At this international beauty contest held at the seaside, there was a mood of high spirits and innocent enjoyment - until the announcement of the winner. She was Miss England, Carol Wilson (Vivienne Raimon), and the bone of contention was her all over tan: just how could she have managed that? The other contestants thought that she must have got it out of a bottle and Carol had won under false pretences, but once she explained about her love of sunbathing in the nude, the girls were intrigued, realising she was on the level, and might have hit upon an great idea...
The British sexploitaiton team of Stanley A. Long and Arnold L. Miller were the ones behind the punningly-titled Nudes of the World (you know, like News of the World? Geddit?), which took as its jumping off point the idea that if you'd ever watched a beauty contest, what you really wanted to see was not the ladies parading in their bathing suits, nope, you wanted to see them parading in their birthday suits, and this film was only too happy to provide that privilege for you. Except of course not, this was a serious documentary drama about the benefits of nudism, and in no way a form of softcore porn for a society not ready for anything stronger.
Nudist films were the gateway into nudity in mainstream movies which were soon to follow, but their determinedly healthy outlook and attitude that there was absolutely nothing wrong with wandering around starkers with strangers, why would anyone think there was anything strange about that? was pretty odd to modern eyes. By the stage this had been released, the genre had been around since the fifties, so audiences wishing to seek them out would have been used to such smuggling in of naked bodies onto cinema screens, but even then they must have looked fairly ridiculous, assuming anyone was concentrating on the plot and demented details which often arose.
In this case Carol takes her new cosmopolitan friends first to her back garden where they lounge around in bikinis until her on leave from the Navy brother shows up with his pal, and they start discussing where the girls could let it all hang out and be themselves as nature intended. The answer is a stately home run by some Lord or other, and what a dump it looks when they arrive, but they're not staying in the building, they're camping in the grounds. So after twenty minutes of padding out an already flimsy storyline, the audience got what they came for, if you'll pardon the expression, and the beauty contestants got their kits off. Well, sort of, as all the nudists were not entirely comfortable within the censorship laws of the day for doing so, so every one of them wears a thong, men and women.

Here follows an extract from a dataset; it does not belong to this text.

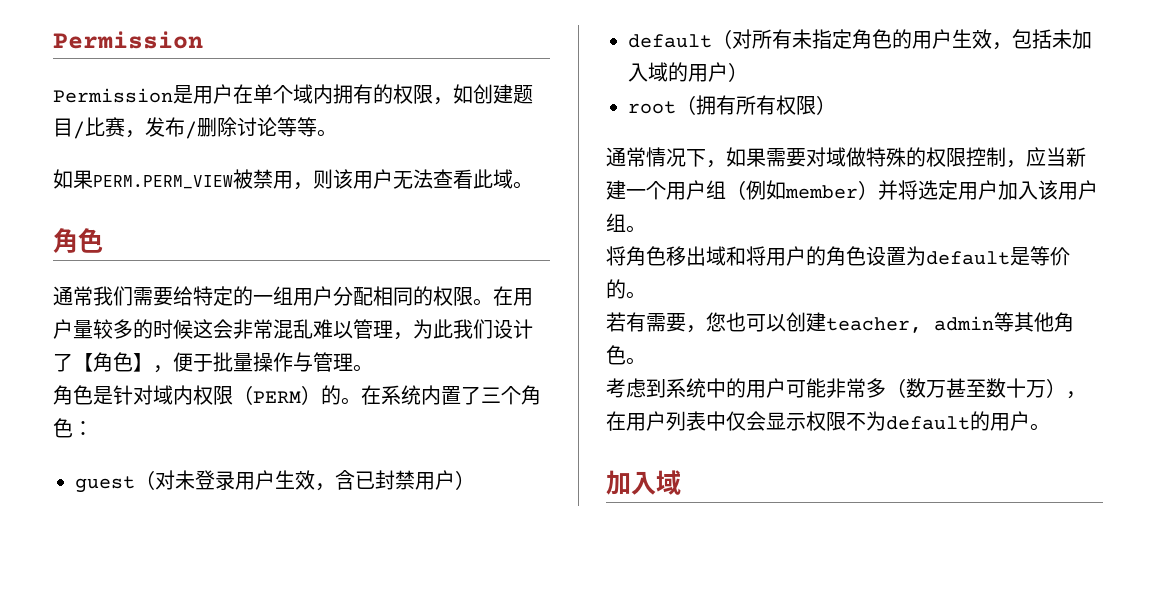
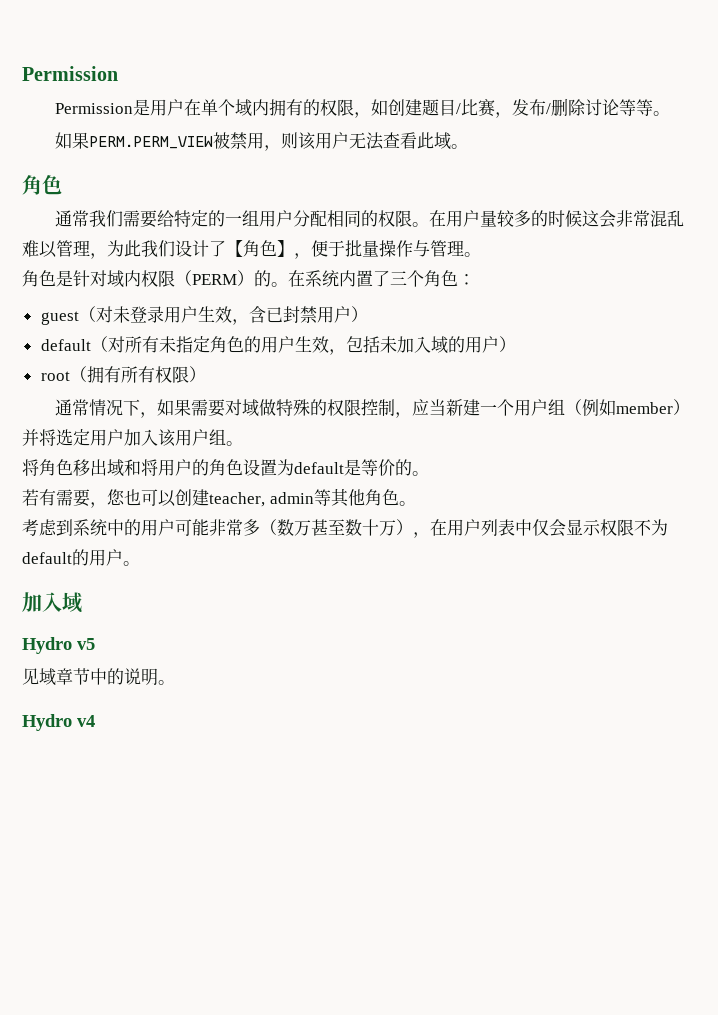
+ Hydro v5
+ 见域章节中的说明。
+ Hydro v4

This meant unfettered bosoms galore, but the women looking more like they'd been bussed in from a strip club, so to make things appear more wholesome, Carol puts an ad in some magazines and invites a bunch of families down to the area to whip off their clothes as if there's nothing highly dodgy about that whatsoever. Perhaps Long and Miller thought that if there was a wider age range, from pensioners down to children, cavorting around in the buff it would render their production far more family friendly, but this simply makes the target audience aimed at confused, when surely they would have been perfectly happy if the nudes of the world had been left to their own devices. There were enough of them, after all, but the filmmakers went further and introduced an absurdly earnest plot about the local villagers complaining about the naturists, leading them to be won over by an act of charity before the end credits rolled. Credits which revealed the narrator to be children's TV show Blue Peter stalwart Valerie Singleton, not that she ever admitted it, but it's obviously her voice, contributing to the oddity.